Charles R Harris
Tue Jun 2 22:40:41 CDT 2009
On Tue, Jun 2, 2009 at 9:09 PM, <email@example.com> wrote:
> On Tue, Jun 2, 2009 at 5:58 PM, Robert Kern <firstname.lastname@example.org> wrote:
> > On Tue, Jun 2, 2009 at 16:20, ctw <email@example.com> wrote:
> >>> Please revert that.
> >> Done! Sorry about that. I am having some issues with the current
> >> behavior of changing all inputs to ndarrays. Would it be possible to
> >> add a nanmean function to numpy that behaves just as np.nansum in the
> >> sense that it preserves the type of the input?
> > I would prefer a comprehensive approach rather than hacking in the one
> > function you want. I wouldn't be opposed to more NaN-aware functions
> > in numpy if they were corralled into their own module. However, that
> > leaves all of the rest of scipy.stats untouched.
> > Alternately, you could help write a decorator that would wrap a
> > function to cast its arguments to ndarrays (bonus points: any
> > specified subclass) and then cast the result(s) back to the
> > appropriate subclass determined by the inputs' classes according to
> > the ufunc rules. You just have to be careful to deal with functions
> > that take multiple arraylike and non-arraylike inputs and return
> > multiple outputs (some of which aren't arraylike, either). This would
> > take some care, but would be a great asset to numpy.
> I tried to see if I can introduce a second version _check_asanyarray,
> that doesn't convert to basic np.array, but I didn't get very far.
> nanmedian, and nanstd are not easy to convert to work with matrices,
> nanstd uses multiplication and nanmedian uses np.compress
> I usually avoid matrices because it is too confusing in numpy to keep
> track of the type for the basic operations.
> As an alternative, I looked at np.core.fromnumeric._wrapit, which is
> the wrapper for np.mean
> Doing a variation on it seems to work for matrices, see below. I
> haven't tried it on other array types. This is just a trial balloon to
> see whether this would make sense for some of the stats functions.
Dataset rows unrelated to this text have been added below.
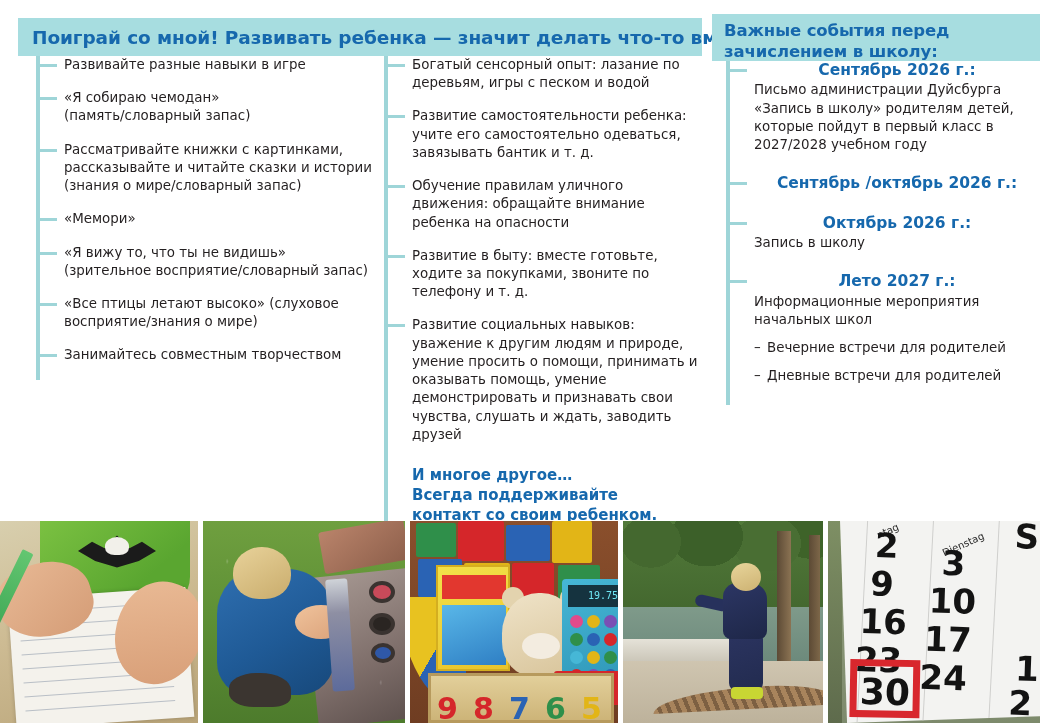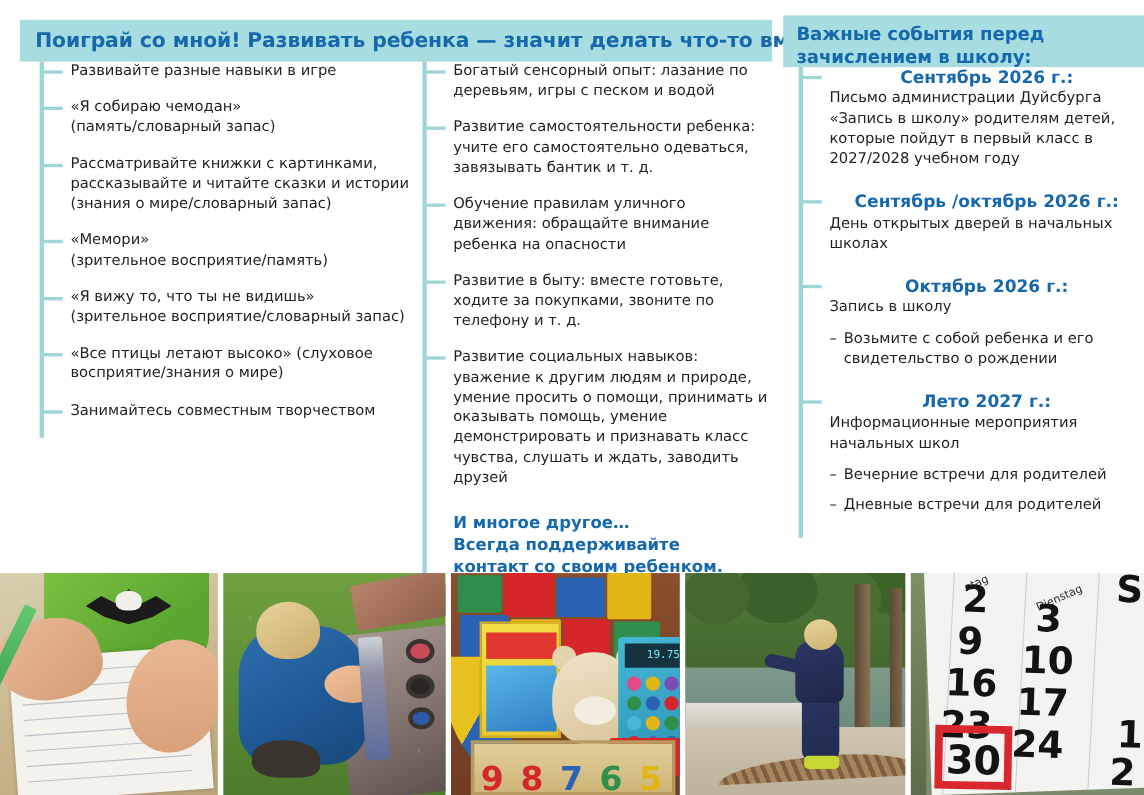"День открытых дверей в начальных" span.date-body { html: <span>День открытых дверей в начальных школах</span> -> none }
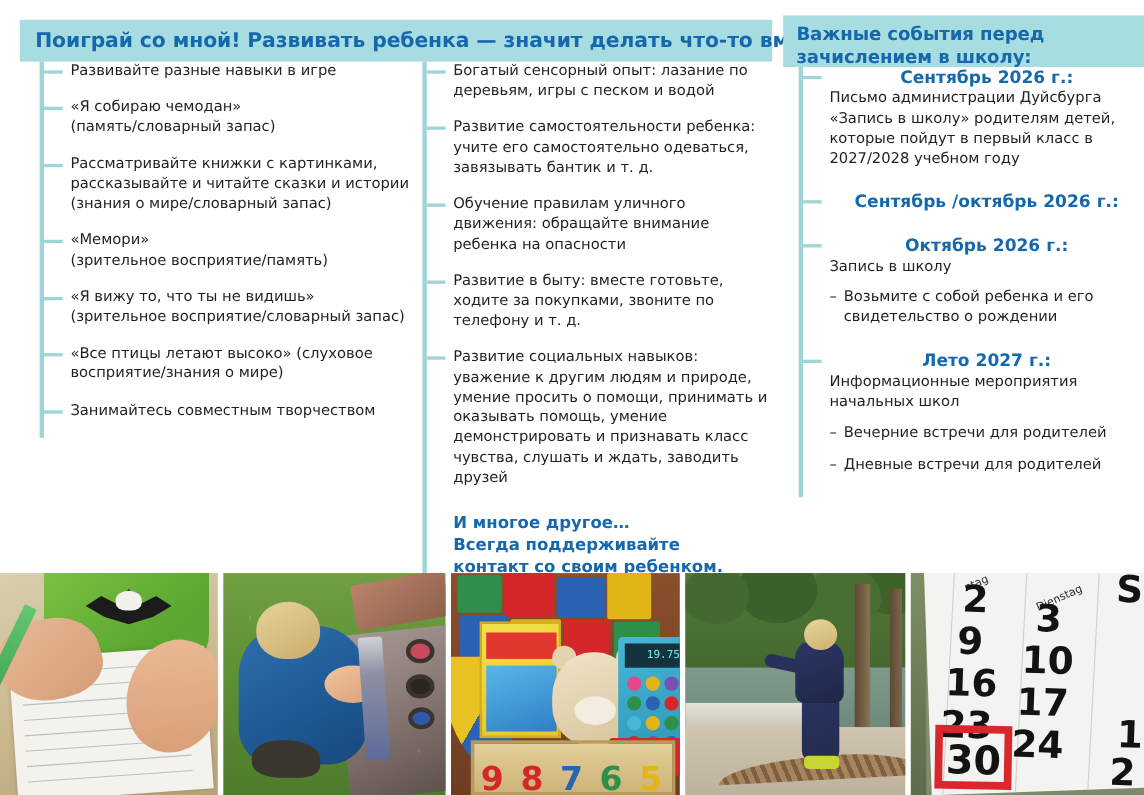"(зрительное восприятие/память)" span.lead { html: <span>(зрительное восприятие/память)</span> -> none }
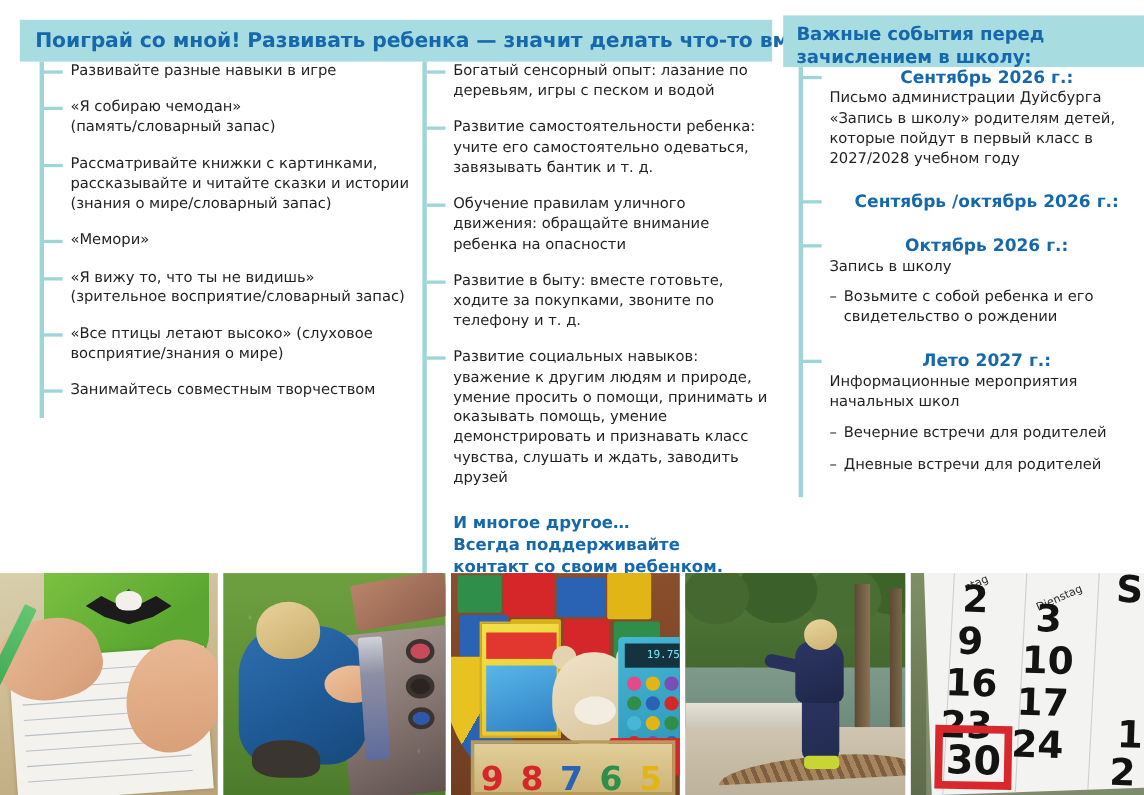"Возьмите с собой ребенка и" span.subitem { html: <span>Возьмите с собой ребенка и его свидетельство о рождении</span> -> none }
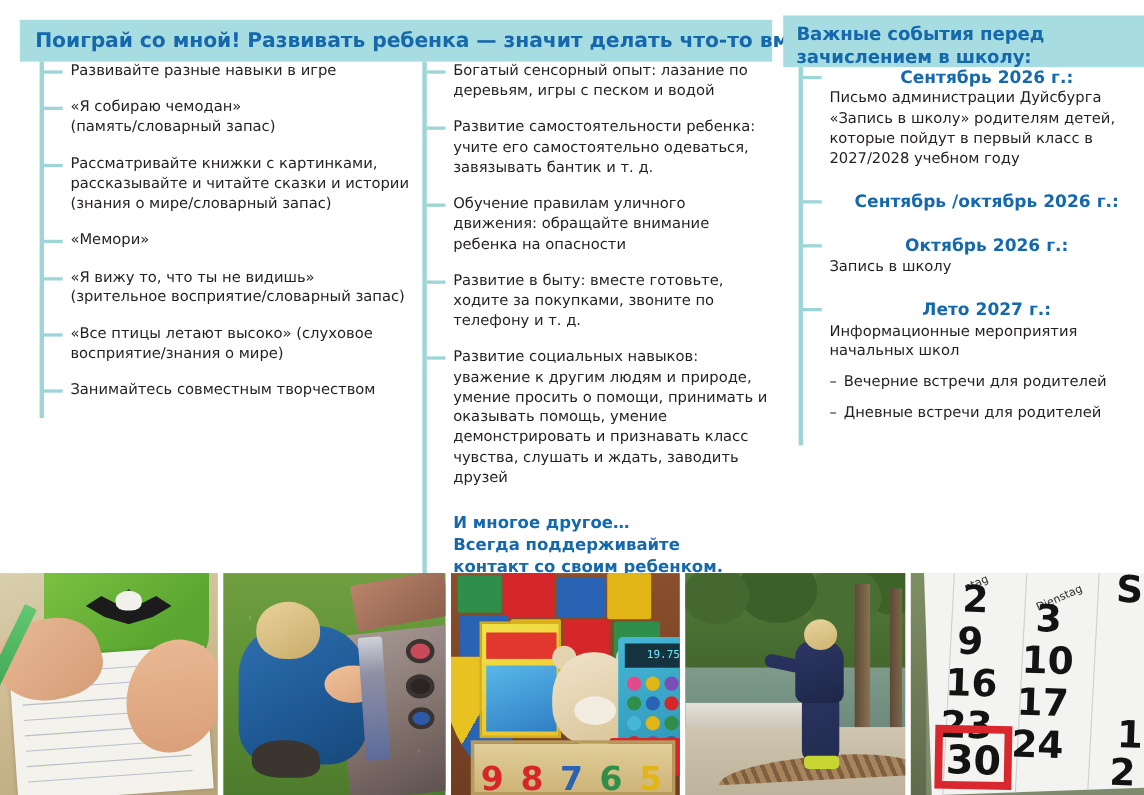"Развитие социальных навыков: уважение к" span.lead { text: класс -> свои }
It
> would be relevant mostly for the descriptive statistics, the
> statistical tests just return test statistics and pvalues, the plan
> for models is that they get explicit array subclass handling.
> Is this a good idea to try to work this way?
> And what is the best way to check whether an array is a plain ndarray
> and not a subclass instance?
> something like this ?
> >>> isinstance(np.matrix(range(4)),np.ndarray)
> >>> np.matrix(range(4)).__class__ is np.ndarray
> >>> np.arange(5).__class__ is np.ndarray
The linear algebra routines do a lot of that _wrapit stuff so that they can
handle both ndarrays and matrices. They might be useful examples.